Marcus Youssef, who is nominated for the Simonivitch Prize, just won the Mayor’s Arts Award for theatre, and Conor Wylie got the nod as emerging theatre artist. Artistic director of Neworld Theatre, Youssef is also an actor and playwright, who wrote and performed Winners and Losers with Jamie Long. Actor and writer Wylie works with a number of cutting-edge companies including Hong Kong Exile.
Sean Harris Oliver and Raes Calvert are nominated for the Playwrights’ Guild of Canada’s Carol Bolt Award for Redpatch, which Hardline Productions mounted at Presentation House this March. Redpatch is about the experience of a Métis soldier during WW1. The Carol Bolt Award goes to the best work by a PGC member to have premiered in the past year. The other nominees are Kate Henning for The Virgin Trial and Karen Hines for All the Little Animals I Have Eaten.
Local boy Corey Payette and sometimes-local Julie McIssac are nominated in another PGC category, the Stage West Pechet Family Musical Award, which is given to the most promising unproduced work created by a PGC member. The working title of their musical is Les Filles du Roi.

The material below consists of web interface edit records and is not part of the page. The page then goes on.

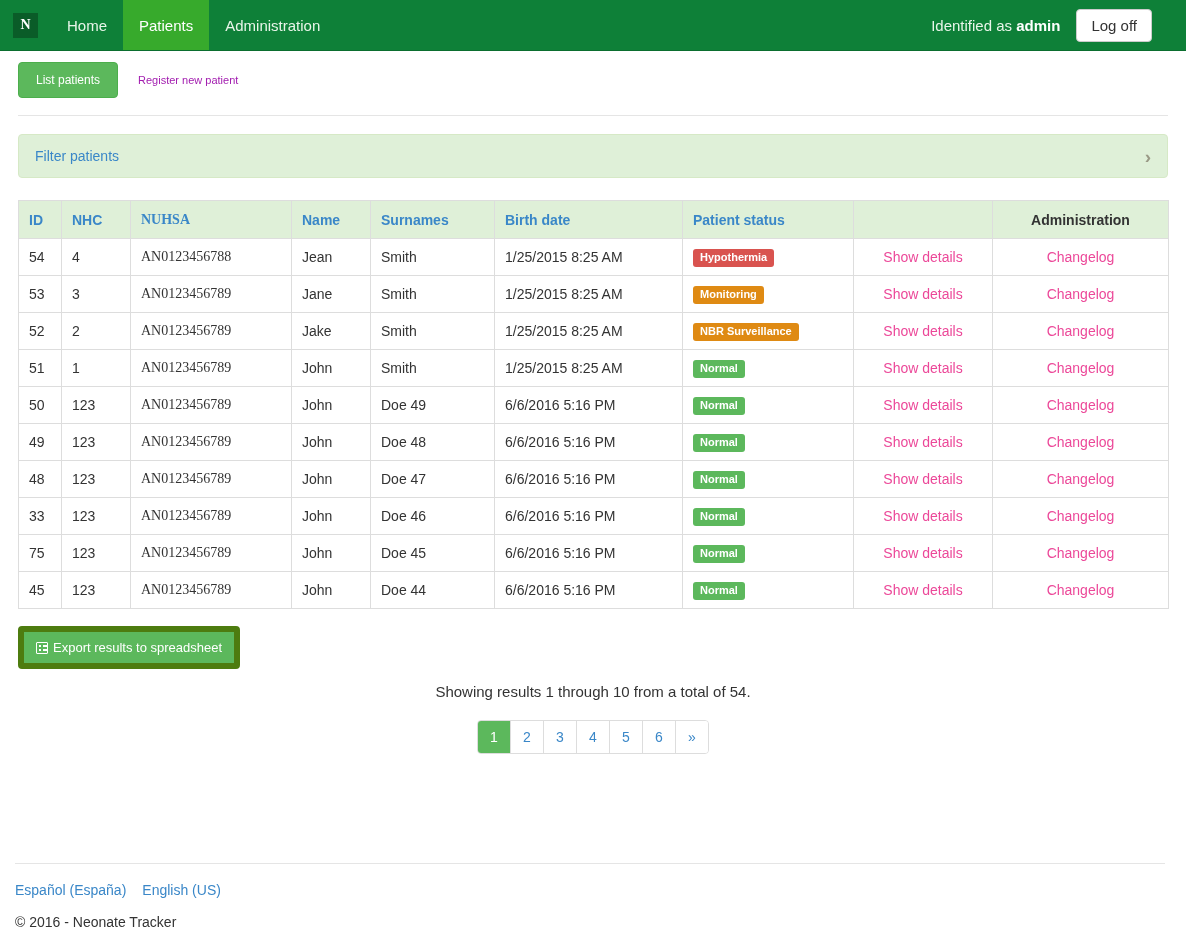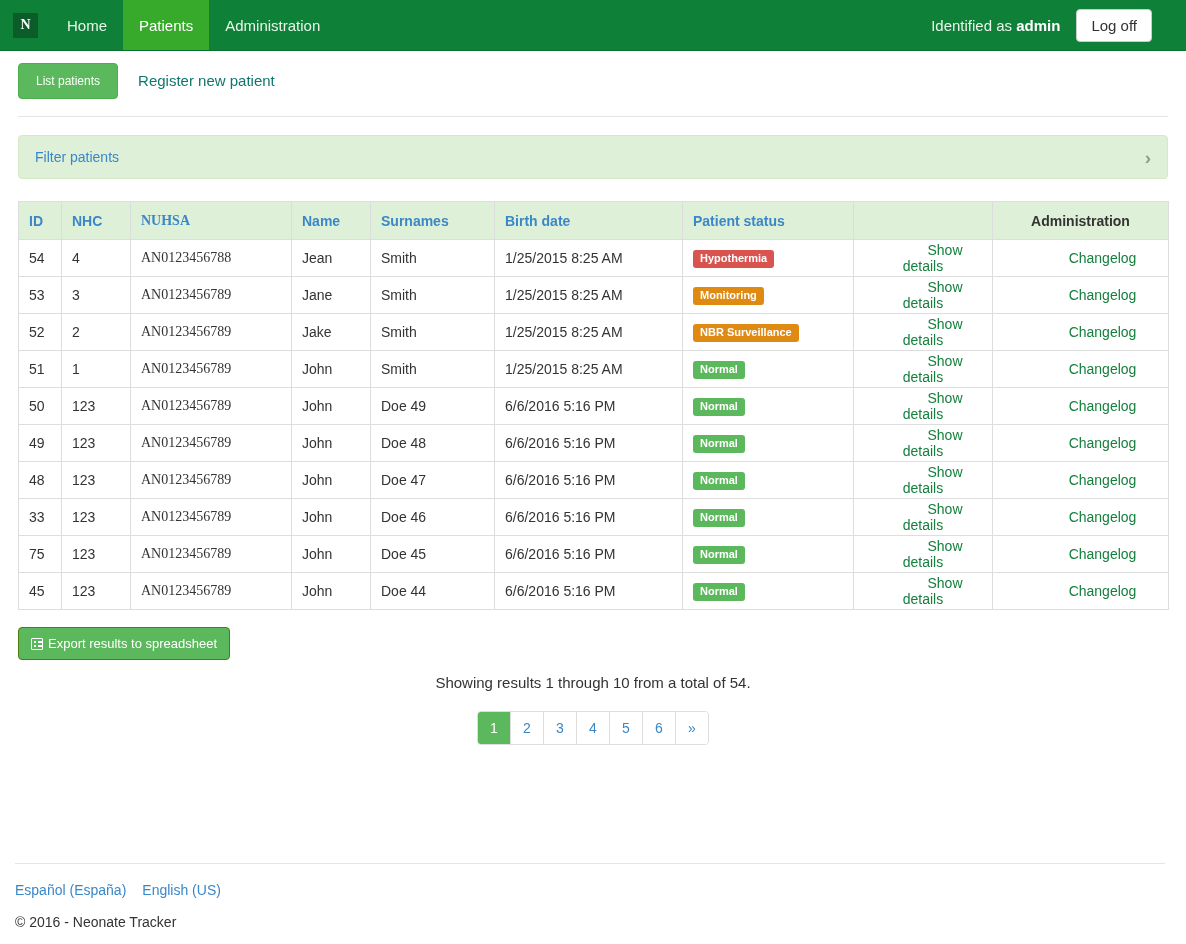--- a/index.html
+++ b/index.html
@@ -92,8 +92,8 @@
     font-family: "Liberation Sans", sans-serif;
   }
   .link-tab {
-    color: #0f766e;
-    font-size: 15px;
+    color: #a21caf;
+    font-size: 11px;
     padding: 10px 14px;
     cursor: pointer;
   }

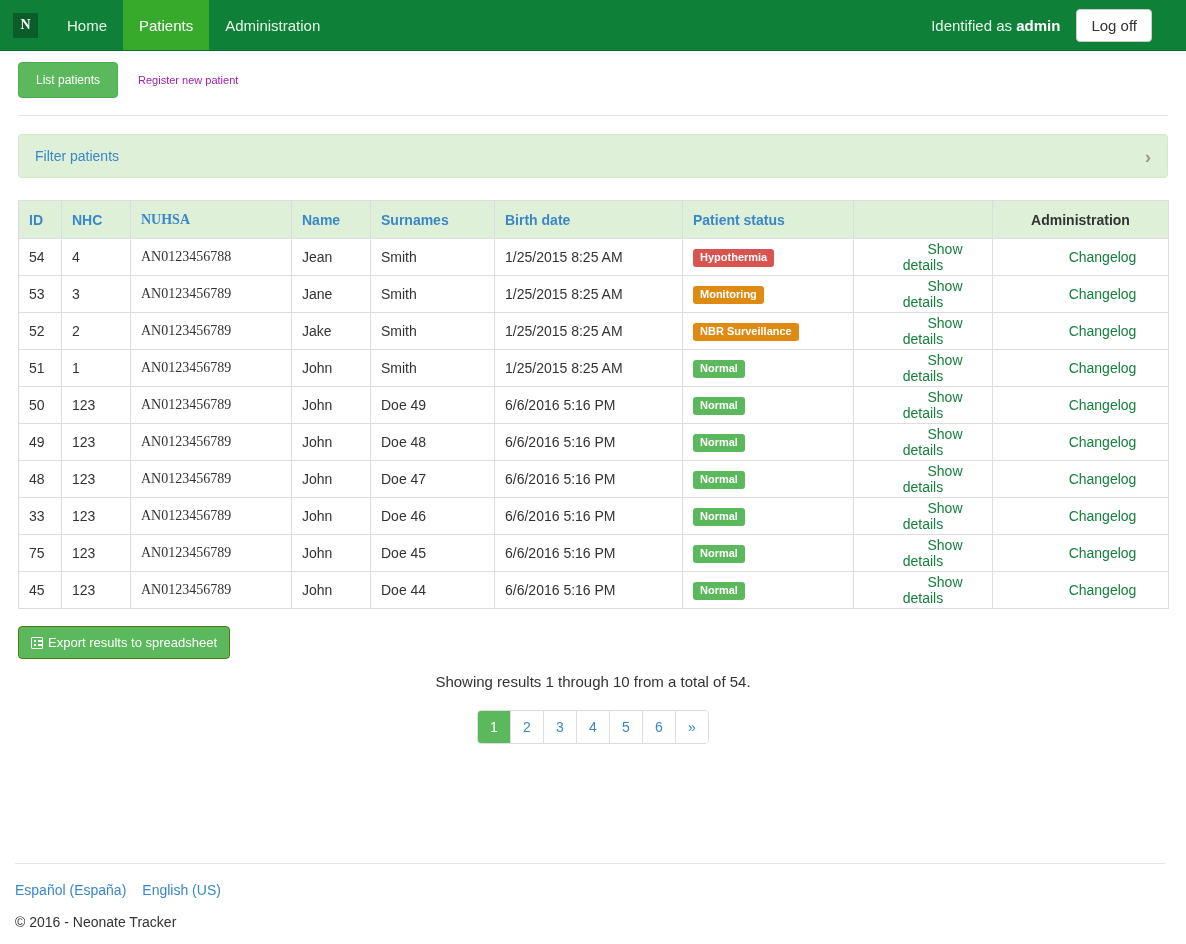--- a/index.html
+++ b/index.html
@@ -149,7 +149,7 @@
     background: #ffffff;
   }
   td.c-action { text-align: center; }
-  td.c-action a { color: #15803d; cursor: pointer; margin-left: 44px; }
+  td.c-action a { color: #ec4899; cursor: pointer; }
 
   .col-id      { width: 43px; }
   .col-nhc     { width: 69px; }

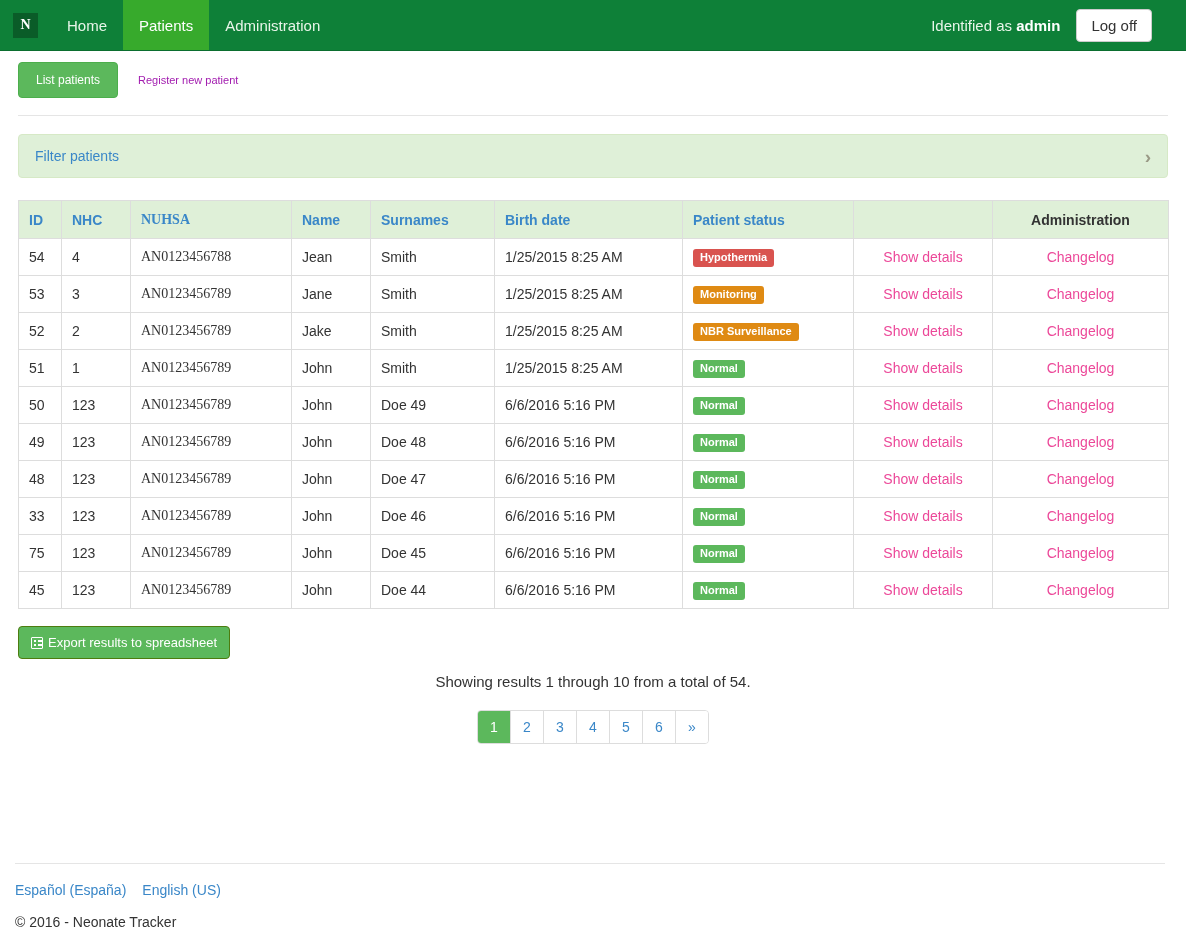--- a/index.html
+++ b/index.html
@@ -179,7 +179,7 @@
   .export-row { margin-top: 17px; }
   .btn-export {
     background: #5cb85c;
-    border: 1px solid #4d7c0f;
+    border: 6px solid #4d7c0f;
     border-radius: 4px;
     color: #ffffff;
     font-size: 13px;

And, on November 8 in a ceremony at the Vancouver Playhouse, Veena Sood will accept the Lorena Gale Woman of Distinction Award (ACTRA, UBCPA). A 30-year veteran of stage and screen, Sood worked with Calgary’s Loose Moose Theatre Company, the creators of TheatreSports, near the beginning of her career.
Okay. Time for a lozenge.
SET A SPELL
You’ll see Presentation House Theatre in a whole new way this season because you’ll be seeing it from different angles.
Since time immemorial, the theatre’s somewhat awkward seating arrangement has been fixed. No more. This summer, overseen by artistic director Kim Selody, a new, reconfigurable riser system has been installed. Freedom!
Your first chance to check out the new look will come on October 13, when the latest run of Where the Wild Things Are opens.
THE SIMPLE ACT OF INCLUSION
As Yussuf El Guindi points out, “Americans are so averse to politics in their entertainment that the simple act of including Arab or Muslim characters in a play exposes it to the charge of being overly political or didactic.”
Groups of Middle Eastern and Muslim-American artists have created two seminal documents to help to rectify the situation: an open letter and a bill of rights.
Fortunately, the artistic conversation is already underway. Playwright Ayad Akhtar won the 2013 Pulitzer Prize for Drama for Disgraced, which deals with Muslim-American identity, and American Theatre magazine listed him as one of the most produced playwrights of the 2015/2016 season. His new play, Junk, which is about capitalism—in a curious rather than an overtly critical way—opens on Broadway this fall.
Akhtar, who is clearly a star and a bit of an outlier, is also one of the winners of this year’s Steinberg Playwriting Awards, which come with a $50,000 prize. The other Steinberg winner this year is Lucas Hnath, whose play The Christians closes this Saturday at Pacific Theatre.
In the project The Hijabi Monologues, creators Sahar Ullah, Zeenat Rahman and Dan Morrison have taken a page from Eve Ensler’s The Vagina Monologues to create an evening about the experiences of hijabis, women who wear the hijab, or headscarf.
As Atiha Sen Gupta notes in this piece from The Stage, a common experience among the narrators is “one of exhaustion, a shared fatigue at being cast by white society as a representative of more than one billion people. In Ullah’s ‘I’m Tired’, our hijabi protagonist emphatically tells the audience, ‘I’m not a bad example, I’m not a good example.’”
CLICK ON THIS HYPERLINK
Both The Goblin Market and 1 Hour Photo, which opened this week, are admirable in many ways. That said, my pick of the week is Hyperlink, a new script by TJ Dawe and Itai Erdal. These guys are originals, and so is their creation. Bonus: you get to watch goofy YouTube videos and not feel ashamed.